■ **EXERCISE DESCRIPTION**
The lines below starting at the line containing "- We shall drink" and ending at the line containing "- 10.3 Subject" are to be repeated exactly, with both ends kept and nothing else added.

■ **INFORMATION SUPPLIED**
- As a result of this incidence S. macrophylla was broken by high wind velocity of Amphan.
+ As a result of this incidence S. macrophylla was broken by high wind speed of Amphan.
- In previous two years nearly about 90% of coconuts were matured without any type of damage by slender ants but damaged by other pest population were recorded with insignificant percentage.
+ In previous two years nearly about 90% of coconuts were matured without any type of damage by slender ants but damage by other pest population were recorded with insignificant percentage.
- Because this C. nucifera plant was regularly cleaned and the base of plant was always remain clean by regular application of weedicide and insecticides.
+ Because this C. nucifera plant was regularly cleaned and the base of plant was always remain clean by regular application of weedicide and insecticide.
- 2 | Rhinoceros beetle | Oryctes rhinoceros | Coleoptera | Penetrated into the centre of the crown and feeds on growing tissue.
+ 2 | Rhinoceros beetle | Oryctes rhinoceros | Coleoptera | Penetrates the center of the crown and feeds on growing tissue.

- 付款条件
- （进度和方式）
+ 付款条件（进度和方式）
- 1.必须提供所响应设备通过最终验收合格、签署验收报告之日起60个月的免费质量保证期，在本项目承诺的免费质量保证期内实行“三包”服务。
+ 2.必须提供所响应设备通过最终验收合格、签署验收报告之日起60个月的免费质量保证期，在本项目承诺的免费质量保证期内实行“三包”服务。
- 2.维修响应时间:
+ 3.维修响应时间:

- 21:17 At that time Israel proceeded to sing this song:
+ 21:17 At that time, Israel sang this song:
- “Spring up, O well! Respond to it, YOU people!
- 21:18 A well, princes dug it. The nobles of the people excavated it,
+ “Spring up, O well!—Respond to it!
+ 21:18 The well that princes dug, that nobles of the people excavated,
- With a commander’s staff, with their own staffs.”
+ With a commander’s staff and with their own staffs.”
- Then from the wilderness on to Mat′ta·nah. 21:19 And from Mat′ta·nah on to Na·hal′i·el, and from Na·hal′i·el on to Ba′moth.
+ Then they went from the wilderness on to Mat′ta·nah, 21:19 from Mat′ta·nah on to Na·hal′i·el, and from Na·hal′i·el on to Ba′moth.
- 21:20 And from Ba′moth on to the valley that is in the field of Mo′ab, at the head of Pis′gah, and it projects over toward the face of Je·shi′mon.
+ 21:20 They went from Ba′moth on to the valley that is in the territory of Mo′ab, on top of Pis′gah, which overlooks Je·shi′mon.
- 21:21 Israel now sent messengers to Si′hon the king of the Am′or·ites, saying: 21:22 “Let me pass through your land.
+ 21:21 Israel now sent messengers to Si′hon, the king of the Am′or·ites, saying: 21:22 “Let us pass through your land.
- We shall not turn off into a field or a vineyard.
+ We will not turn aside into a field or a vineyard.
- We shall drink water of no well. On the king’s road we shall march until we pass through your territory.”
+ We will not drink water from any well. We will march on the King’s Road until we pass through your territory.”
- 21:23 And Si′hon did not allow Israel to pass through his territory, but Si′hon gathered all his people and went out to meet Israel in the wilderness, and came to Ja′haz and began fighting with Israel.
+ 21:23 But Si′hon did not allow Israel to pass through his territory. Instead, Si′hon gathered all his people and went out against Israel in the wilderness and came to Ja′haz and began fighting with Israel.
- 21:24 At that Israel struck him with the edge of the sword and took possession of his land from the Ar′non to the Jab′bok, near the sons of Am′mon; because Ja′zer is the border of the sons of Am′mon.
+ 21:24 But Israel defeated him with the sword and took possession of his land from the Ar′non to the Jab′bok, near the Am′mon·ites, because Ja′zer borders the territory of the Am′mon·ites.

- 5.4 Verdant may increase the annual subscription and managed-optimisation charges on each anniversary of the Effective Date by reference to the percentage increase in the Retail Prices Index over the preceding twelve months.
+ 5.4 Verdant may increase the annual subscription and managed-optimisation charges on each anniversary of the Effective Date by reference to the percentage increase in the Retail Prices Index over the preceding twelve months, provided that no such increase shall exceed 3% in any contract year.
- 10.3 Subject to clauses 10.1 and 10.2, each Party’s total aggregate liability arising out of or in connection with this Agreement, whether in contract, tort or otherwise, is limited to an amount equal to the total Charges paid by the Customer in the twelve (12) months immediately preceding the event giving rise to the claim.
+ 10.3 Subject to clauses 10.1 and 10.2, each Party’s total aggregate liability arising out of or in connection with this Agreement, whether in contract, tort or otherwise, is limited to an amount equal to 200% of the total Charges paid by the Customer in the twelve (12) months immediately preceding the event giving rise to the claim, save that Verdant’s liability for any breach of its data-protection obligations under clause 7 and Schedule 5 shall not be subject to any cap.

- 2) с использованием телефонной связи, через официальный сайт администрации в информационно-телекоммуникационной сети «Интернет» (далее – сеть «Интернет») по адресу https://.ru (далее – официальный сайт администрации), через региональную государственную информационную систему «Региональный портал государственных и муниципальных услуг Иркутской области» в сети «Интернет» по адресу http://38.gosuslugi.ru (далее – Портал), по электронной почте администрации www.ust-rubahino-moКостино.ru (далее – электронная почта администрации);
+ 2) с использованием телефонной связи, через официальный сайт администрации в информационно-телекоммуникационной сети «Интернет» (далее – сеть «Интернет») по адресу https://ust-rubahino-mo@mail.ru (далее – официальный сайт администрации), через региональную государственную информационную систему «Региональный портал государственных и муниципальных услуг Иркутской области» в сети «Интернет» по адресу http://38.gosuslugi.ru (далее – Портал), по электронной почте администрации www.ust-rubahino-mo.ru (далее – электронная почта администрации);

■ **YOUR SOLUTION**
- We shall drink water of no well. On the king’s road we shall march until we pass through your territory.”
+ We will not drink water from any well. We will march on the King’s Road until we pass through your territory.”
- 21:23 And Si′hon did not allow Israel to pass through his territory, but Si′hon gathered all his people and went out to meet Israel in the wilderness, and came to Ja′haz and began fighting with Israel.
+ 21:23 But Si′hon did not allow Israel to pass through his territory. Instead, Si′hon gathered all his people and went out against Israel in the wilderness and came to Ja′haz and began fighting with Israel.
- 21:24 At that Israel struck him with the edge of the sword and took possession of his land from the Ar′non to the Jab′bok, near the sons of Am′mon; because Ja′zer is the border of the sons of Am′mon.
+ 21:24 But Israel defeated him with the sword and took possession of his land from the Ar′non to the Jab′bok, near the Am′mon·ites, because Ja′zer borders the territory of the Am′mon·ites.

- 5.4 Verdant may increase the annual subscription and managed-optimisation charges on each anniversary of the Effective Date by reference to the percentage increase in the Retail Prices Index over the preceding twelve months.
+ 5.4 Verdant may increase the annual subscription and managed-optimisation charges on each anniversary of the Effective Date by reference to the percentage increase in the Retail Prices Index over the preceding twelve months, provided that no such increase shall exceed 3% in any contract year.
- 10.3 Subject to clauses 10.1 and 10.2, each Party’s total aggregate liability arising out of or in connection with this Agreement, whether in contract, tort or otherwise, is limited to an amount equal to the total Charges paid by the Customer in the twelve (12) months immediately preceding the event giving rise to the claim.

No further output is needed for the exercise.